No coração de Istambul, não muito longe de ruas movimentadas e mercados históricos, ergue-se uma torre alta acima da cidade. À primeira vista, poderia parecer apenas mais uma relíquia. Não é o caso. É a Torre de Beyazit, e por trás do perfil austero esconde-se uma história de quase três séculos.
A torre foi erguida pela primeira vez em 1749. Era de madeira e tinha uma função vital: avistar incêndios. Istambul sofria incêndios frequentes na época — casas de madeira e vielas estreitas deixavam as chamas avançarem pelos bairros. A torre ajudava a detectar fumaça cedo e alertar os moradores.
A madeira, claro, era uma escolha frágil. A torre foi destruída mais de uma vez — primeiro por um incêndio em 1756 e depois durante a revolta dos janízaros em 1826. Por fim, em 1828, uma nova estrutura de pedra se ergueu por ordem do sultão Mahmud II, projetada pelo arquiteto Senekerim Balyan. É o edifício que vemos hoje.
A Torre de Beyazit tem 85 metros de altura. É circular e dividida em três níveis principais. Por dentro, uma escada em espiral sobe até o topo, onde uma sala cercada por janelas oferecia, no passado, uma vista ampla para a vigilância.
Em tempos anteriores, guardas vigiavam qualquer sinal de fumaça. Ao detectar um incêndio, enviavam sinais — de dia, com cestos especiais; à noite, com lanternas — para que outros bairros entendessem o que ocorria e onde.
A tecnologia avançou, e a função de combate a incêndios perdeu espaço.

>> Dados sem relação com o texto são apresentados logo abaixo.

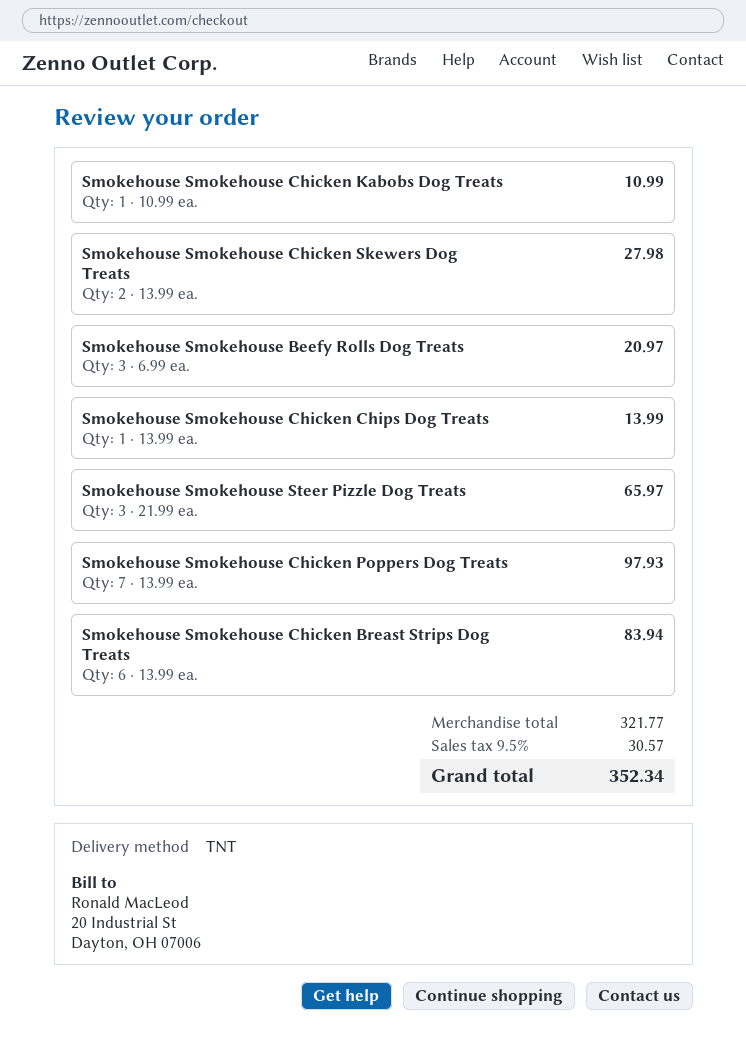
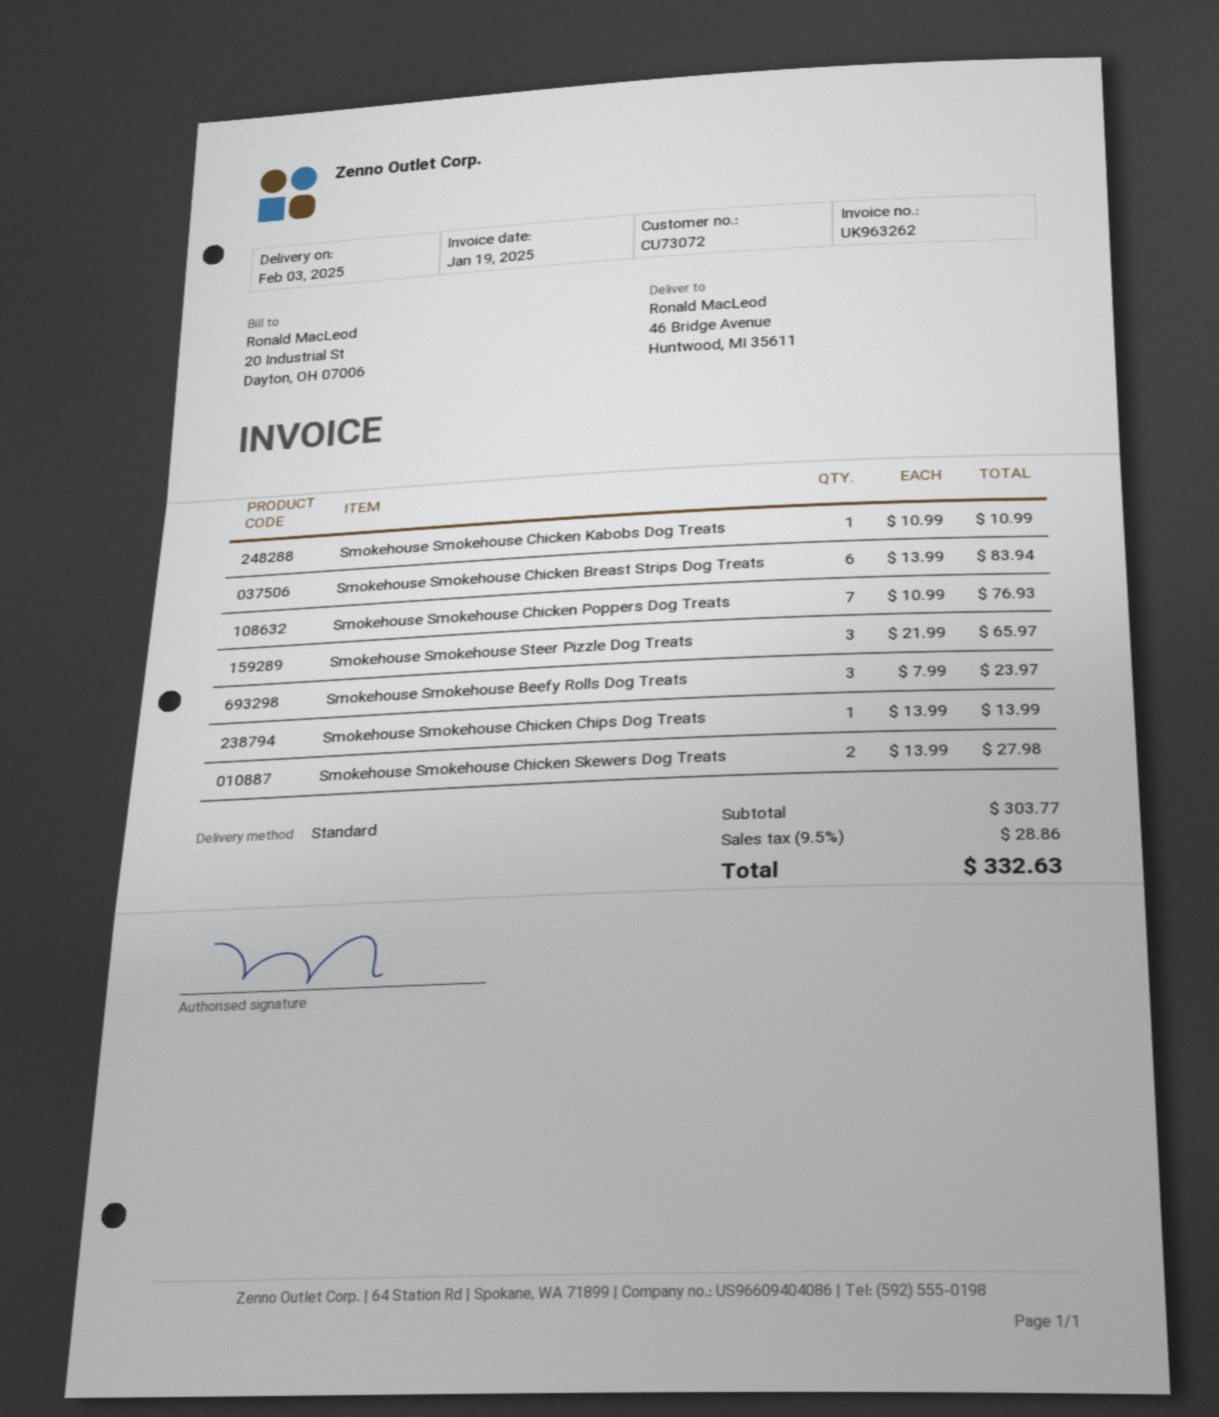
shipping method: TNT -> standard
Smokehouse Smokehouse Beefy Rolls Dog Treats: 3 x 6.99 = 20.97 -> 3 x 7.99 = 23.97
Smokehouse Smokehouse Chicken Poppers Dog Treats: 7 x 13.99 = 97.93 -> 7 x 10.99 = 76.93
subtotal: 321.77 -> 303.77
tax: 9.5% = 30.57 -> 9.5% = 28.86
total: 352.34 -> 332.63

Em 1995, a torre ganhou um novo propósito, bem prático: passou a exibir a previsão do tempo por meio de luzes coloridas.
O código é direto: azul indica céu limpo, verde sinaliza chuva, amarelo representa neblina e vermelho alerta para neve. A torre funciona como um farol — só que para moradores, não para navios — e a simplicidade faz parte do encanto.
A torre fica dentro do campus da Universidade de Istambul, por isso a entrada não é aberta ao público. Ainda assim, é possível tentar agendar uma visita pela própria universidade; o site oficial dispõe de uma página com a descrição da torre e as condições de visitação. Não é o passeio mais espontâneo, mas combina com um lugar que recompensa um pouco de paciência.
Hoje, a Torre de Beyazit é mais do que uma construção antiga: é um símbolo da cidade. Antes ajudava a enfrentar chamas; agora sugere se vale carregar um guarda-chuva. Lembra que edifícios discretos também podem evoluir com a cidade e com o tempo sem perder o sentido.